## TASK STATEMENT
Among the entries below, find the line with "- You should", then quote it and each following line up to and including the line with "affected by the GIL e.g. Numpy..", and nothing else.

## DATA RECORDS
::::::::::
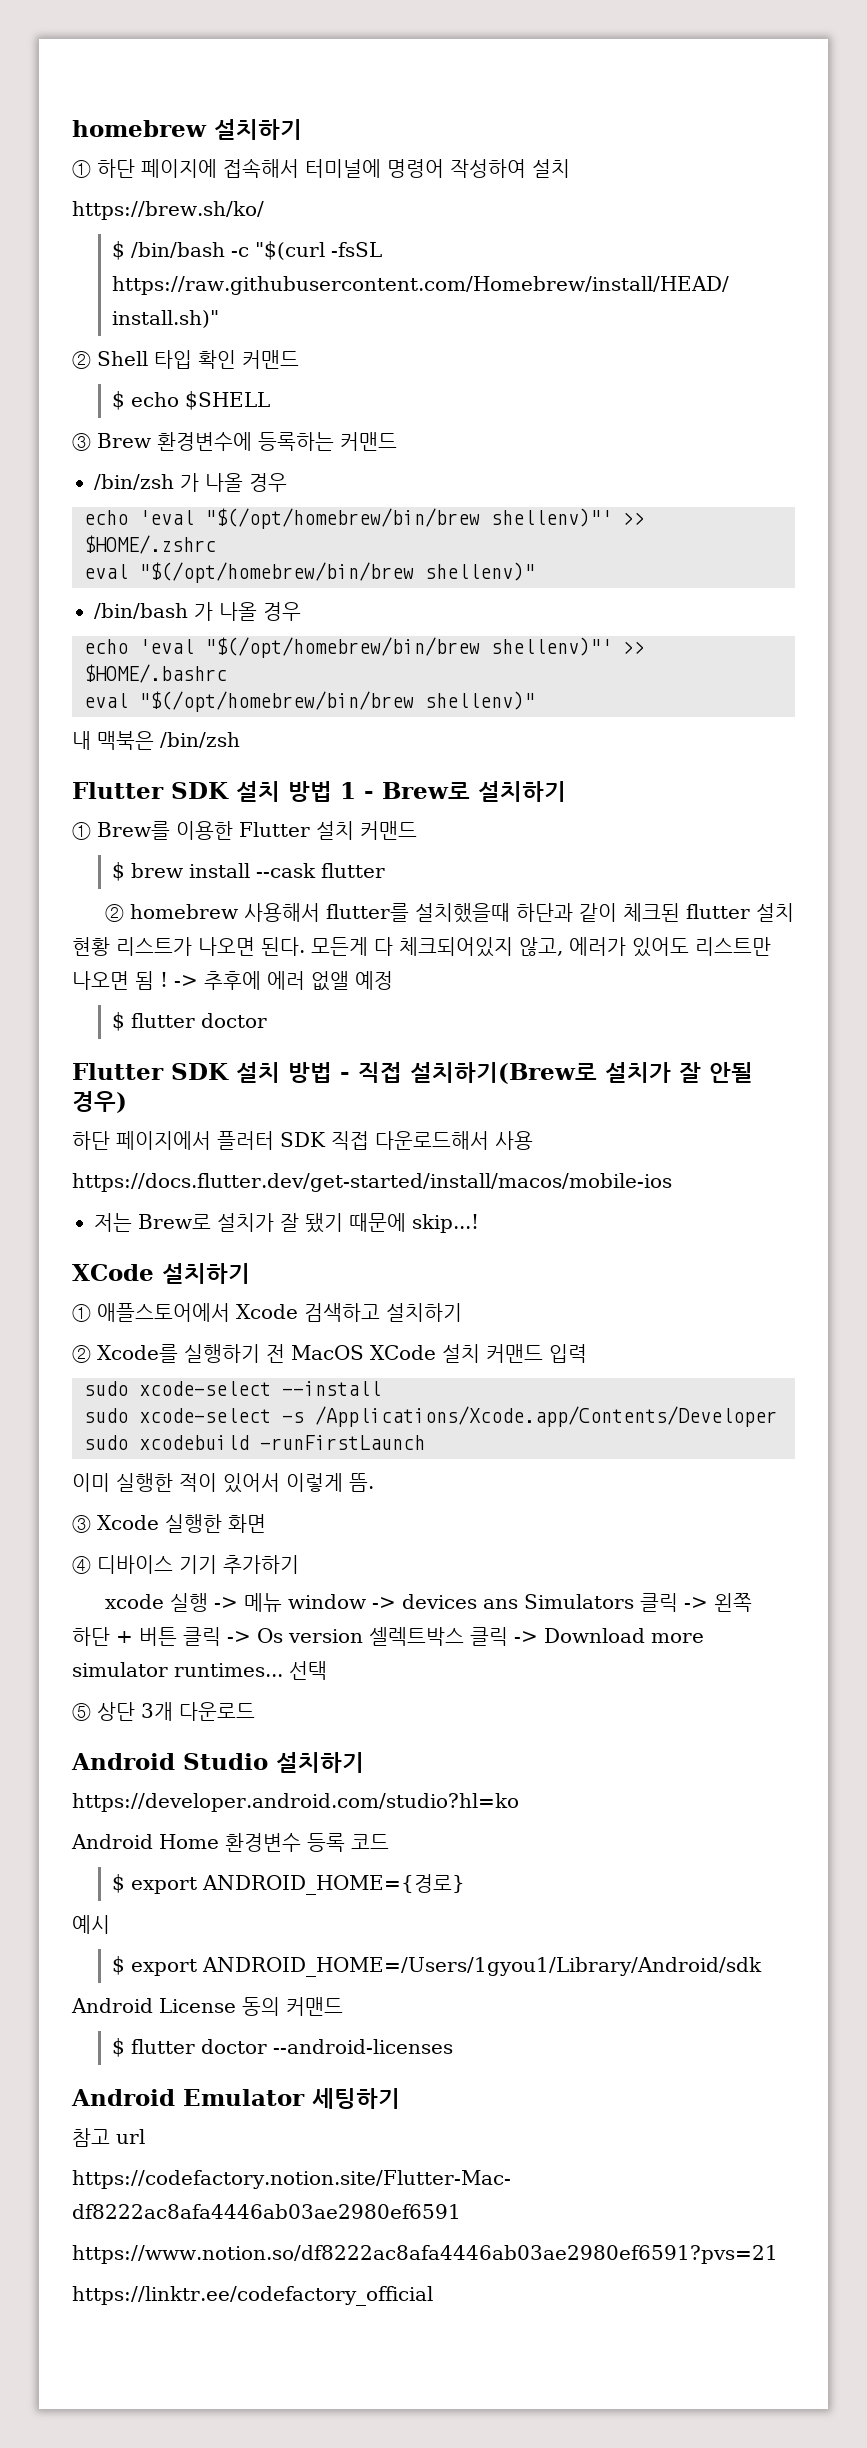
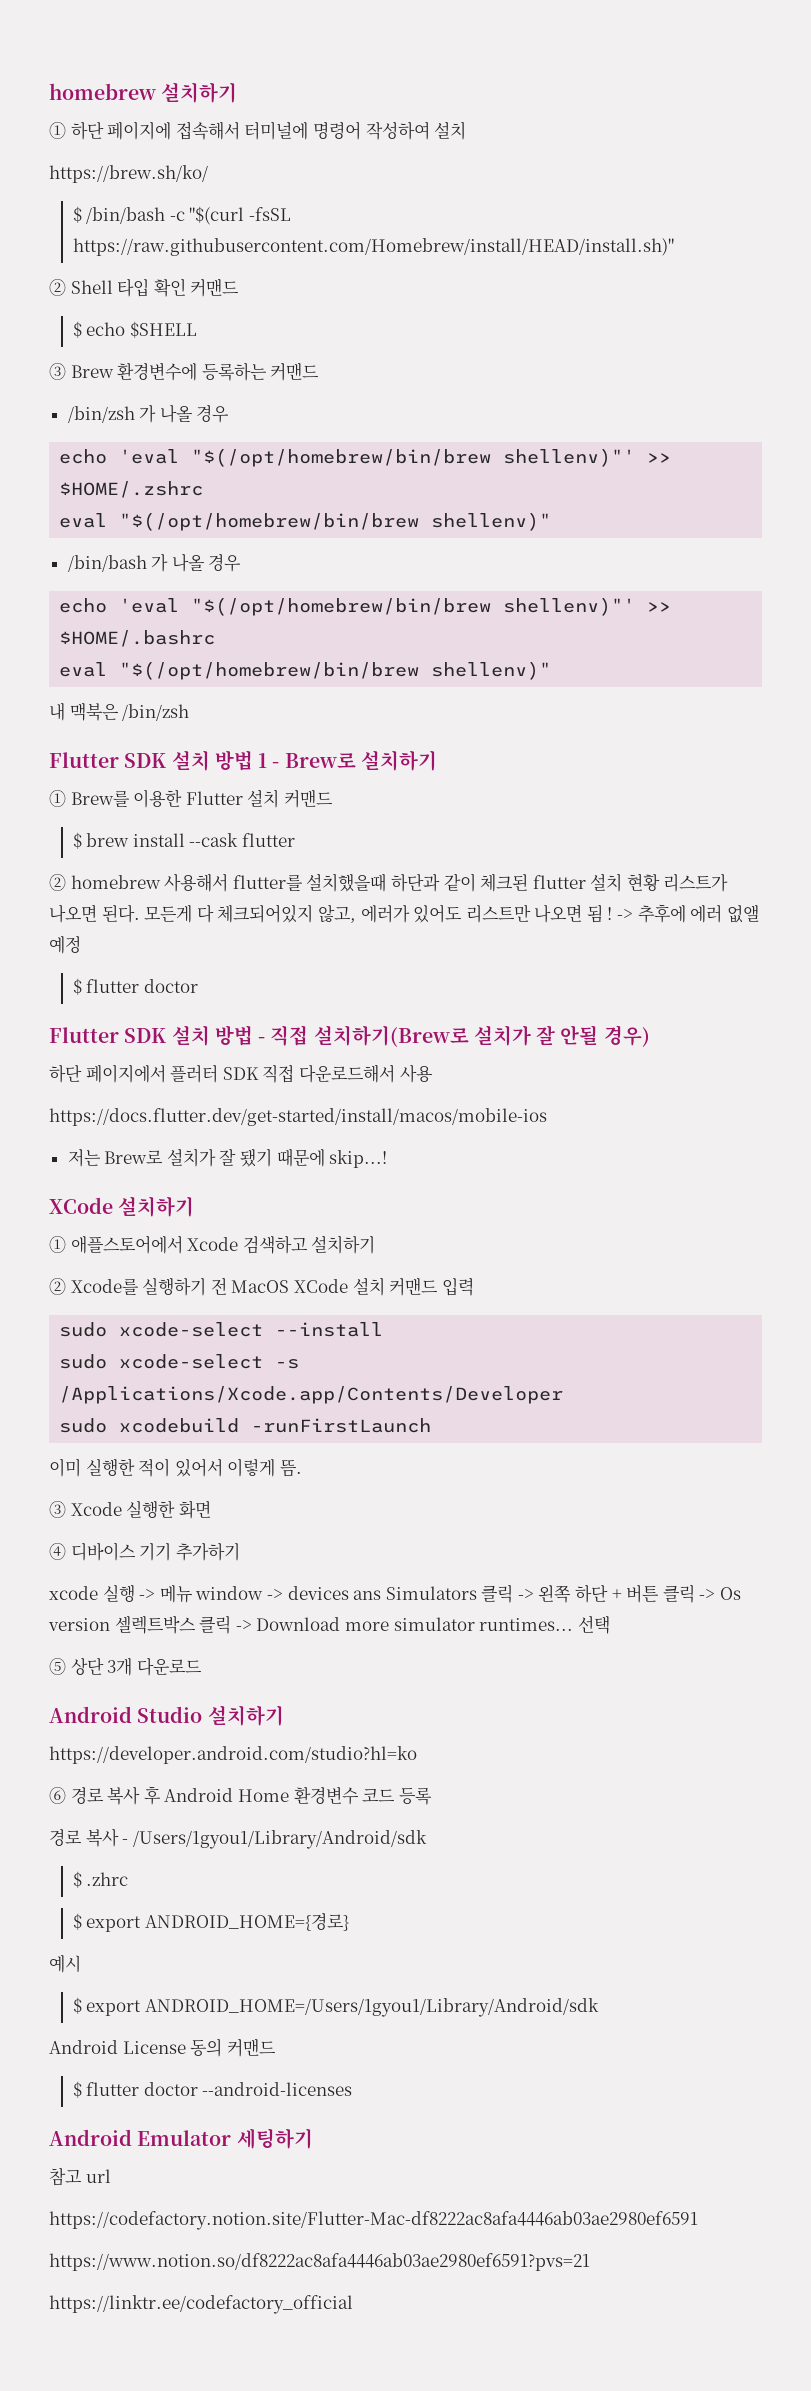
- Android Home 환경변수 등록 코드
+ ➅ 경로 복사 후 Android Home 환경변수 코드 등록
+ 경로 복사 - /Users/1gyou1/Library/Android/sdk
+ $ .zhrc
::::::::::
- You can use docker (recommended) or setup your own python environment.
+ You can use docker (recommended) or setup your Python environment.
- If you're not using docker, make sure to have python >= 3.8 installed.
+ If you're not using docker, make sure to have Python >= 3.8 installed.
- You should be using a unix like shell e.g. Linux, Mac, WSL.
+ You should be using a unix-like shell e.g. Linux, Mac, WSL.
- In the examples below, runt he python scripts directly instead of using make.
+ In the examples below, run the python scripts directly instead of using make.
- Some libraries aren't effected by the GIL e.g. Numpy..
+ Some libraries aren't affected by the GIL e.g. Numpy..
::::::::::
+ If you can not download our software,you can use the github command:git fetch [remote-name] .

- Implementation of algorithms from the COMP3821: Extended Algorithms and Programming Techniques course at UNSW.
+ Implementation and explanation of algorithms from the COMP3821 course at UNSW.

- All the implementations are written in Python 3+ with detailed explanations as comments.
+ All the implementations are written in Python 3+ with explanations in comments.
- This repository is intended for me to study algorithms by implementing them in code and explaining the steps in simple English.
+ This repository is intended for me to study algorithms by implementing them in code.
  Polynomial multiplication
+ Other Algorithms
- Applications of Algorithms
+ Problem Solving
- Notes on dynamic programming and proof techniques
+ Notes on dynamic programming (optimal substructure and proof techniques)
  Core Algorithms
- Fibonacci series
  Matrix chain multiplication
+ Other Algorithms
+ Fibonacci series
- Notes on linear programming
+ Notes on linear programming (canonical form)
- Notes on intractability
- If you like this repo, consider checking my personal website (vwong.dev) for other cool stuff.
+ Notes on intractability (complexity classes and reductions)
::::::::::
## THE ANSWER
- You should be using a unix like shell e.g. Linux, Mac, WSL.
+ You should be using a unix-like shell e.g. Linux, Mac, WSL.
- In the examples below, runt he python scripts directly instead of using make.
+ In the examples below, run the python scripts directly instead of using make.
- Some libraries aren't effected by the GIL e.g. Numpy..
+ Some libraries aren't affected by the GIL e.g. Numpy..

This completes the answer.